## Problem to work on
In the records below, find the line holding "display:flex; align-items:center; padding:0" and the line holding "font-size:11.5px; color:#1c1c1e; padding:0". Set down both, with every line between them, exactly.

(Web page revision data)
########################################

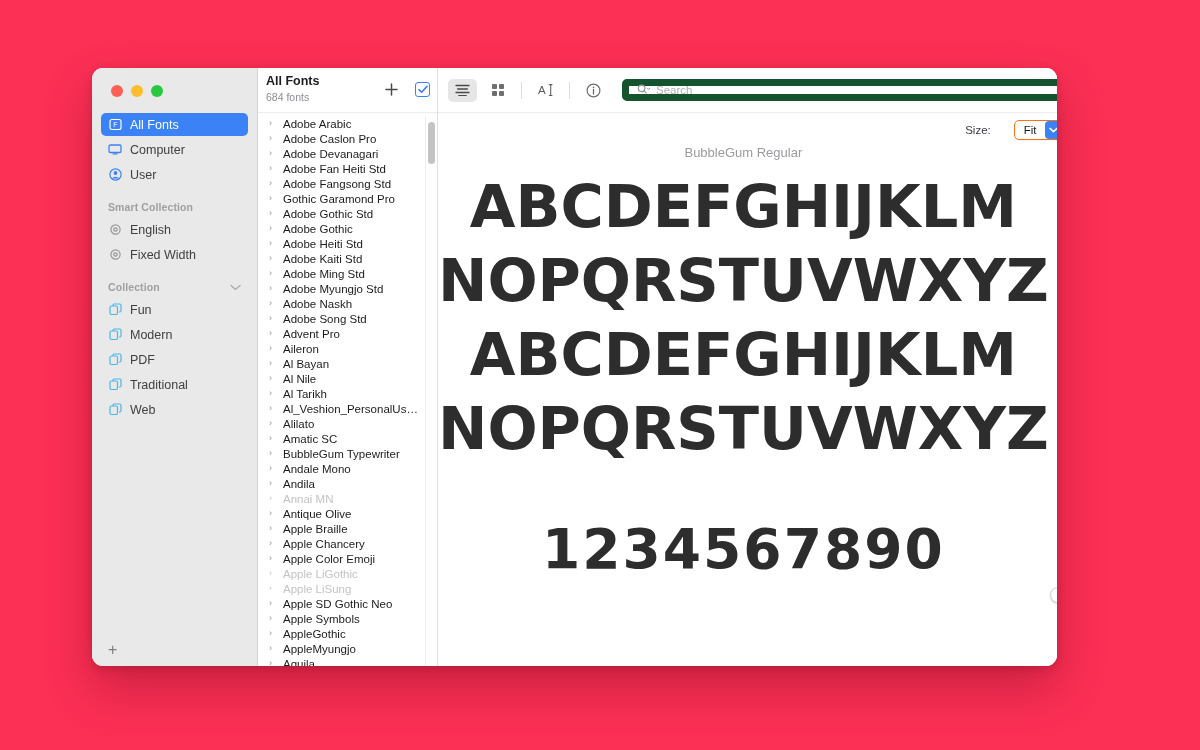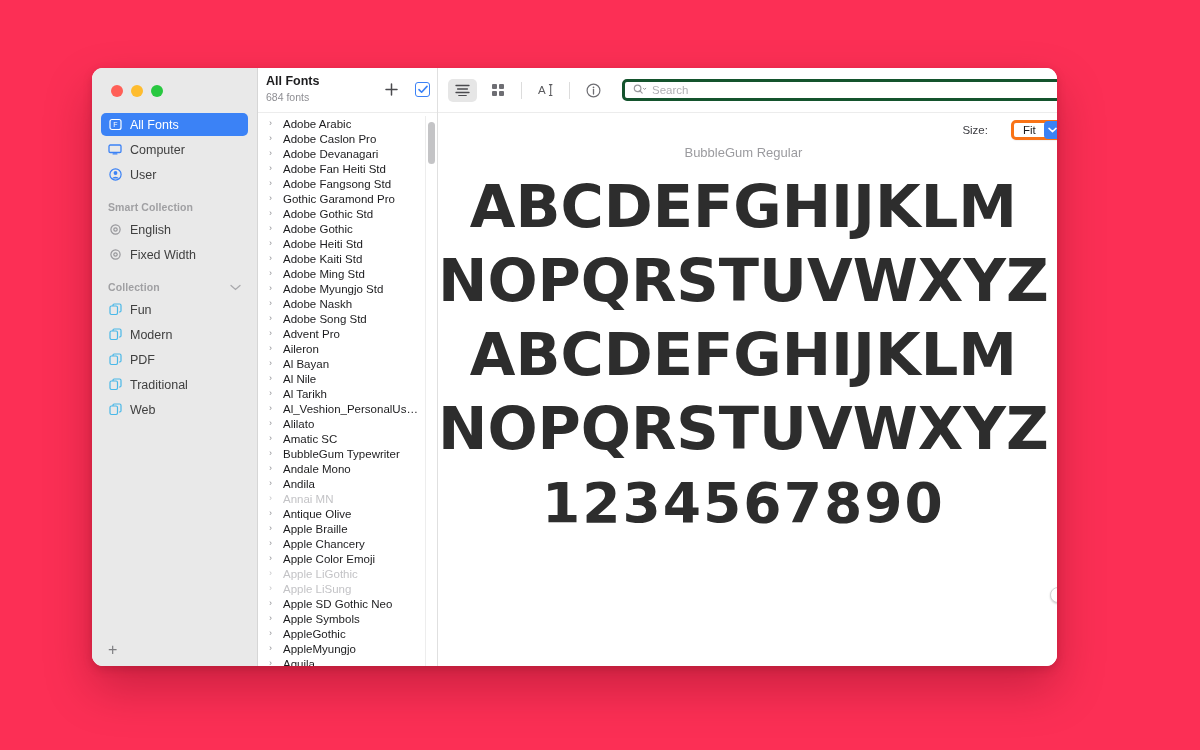--- a/index.html
+++ b/index.html
@@ -90,54 +90,54 @@
   }
   .tb-group { display:flex; align-items:center; gap:6px; }
   .tbtn {
     width:29px; height:23px; border-radius:5px;
     display:flex; align-items:center; justify-content:center; color:#6e6e73;
   }
   .tbtn.on { background:#e6e6e6; }
   .tb-sep { width:1px; height:17px; background:#dcdcdc; margin:0 9px; }
   .search {
     flex:1; height:22px; margin-left:14px; background:#fff;
-    border:3px solid #14532d; border-radius:5px;
+    border:7px solid #14532d; border-radius:5px;
     display:flex; align-items:center; padding:0 8px; gap:5px;
   }
   .search .ph { font-size:11.5px; color:#b0b0b4; }
 
   .sizebar {
     height:34px; display:flex; align-items:center; justify-content:flex-end;
     padding-right:17px; gap:23px;
   }
   .sizebar .lbl { font-size:11.5px; color:#3c3c41; font-weight:500; }
   .sizesel {
     height:20px; min-width:52px; border-radius:5px; background:#fff;
-    border:3px solid #f97316; display:flex; align-items:center;
+    border:1px solid #f97316; display:flex; align-items:center;
     box-shadow:0 1px 1px rgba(0,0,0,.05);
   }
   .sizesel .v { font-size:11.5px; color:#1c1c1e; padding:0 8px 0 9px; }
   .sizesel .arw {
     width:18px; height:18px; margin-right:1px; border-radius:4px; background:#3b82f6;
     display:flex; align-items:center; justify-content:center; color:#fff; font-size:8px;
   }
 
   .canvas { flex:1; position:relative; overflow:hidden; }
   .spec-title {
     text-align:center; font-size:13px; color:#9b9b9f;
     margin-top:-2px; padding-right:34px;
   }
   .spec-lines { padding-right:34px; margin-top:10px; }
   .spec-line {
     text-align:center; color:#2d2d2d; white-space:nowrap;
     font-family:"DejaVu Sans", sans-serif;
     font-weight:900; font-size:59px; line-height:74px;
     letter-spacing:0px;
   }
-  .spec-line.digits { font-size:55px; letter-spacing:2px; }
+  .spec-line.digits { font-size:55px; letter-spacing:2px;margin-top:46px; }
 
   .vslider { position:absolute; right:17px; top:24px; bottom:10px; width:16px; }
   .vslider .track {
     position:absolute; left:7px; top:0; bottom:0; width:3px;
     border-radius:2px; background:#e8e8e8;
   }
   .vslider .fill {
     position:absolute; left:7px; width:3px; border-radius:2px; background:#3b82f6;
     top:430px; bottom:0;
   }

########################################

## Output for this exercise
     display:flex; align-items:center; padding:0 8px; gap:5px;
   }
   .search .ph { font-size:11.5px; color:#b0b0b4; }
 
   .sizebar {
     height:34px; display:flex; align-items:center; justify-content:flex-end;
     padding-right:17px; gap:23px;
   }
   .sizebar .lbl { font-size:11.5px; color:#3c3c41; font-weight:500; }
   .sizesel {
     height:20px; min-width:52px; border-radius:5px; background:#fff;
-    border:3px solid #f97316; display:flex; align-items:center;
+    border:1px solid #f97316; display:flex; align-items:center;
     box-shadow:0 1px 1px rgba(0,0,0,.05);
   }
   .sizesel .v { font-size:11.5px; color:#1c1c1e; padding:0 8px 0 9px; }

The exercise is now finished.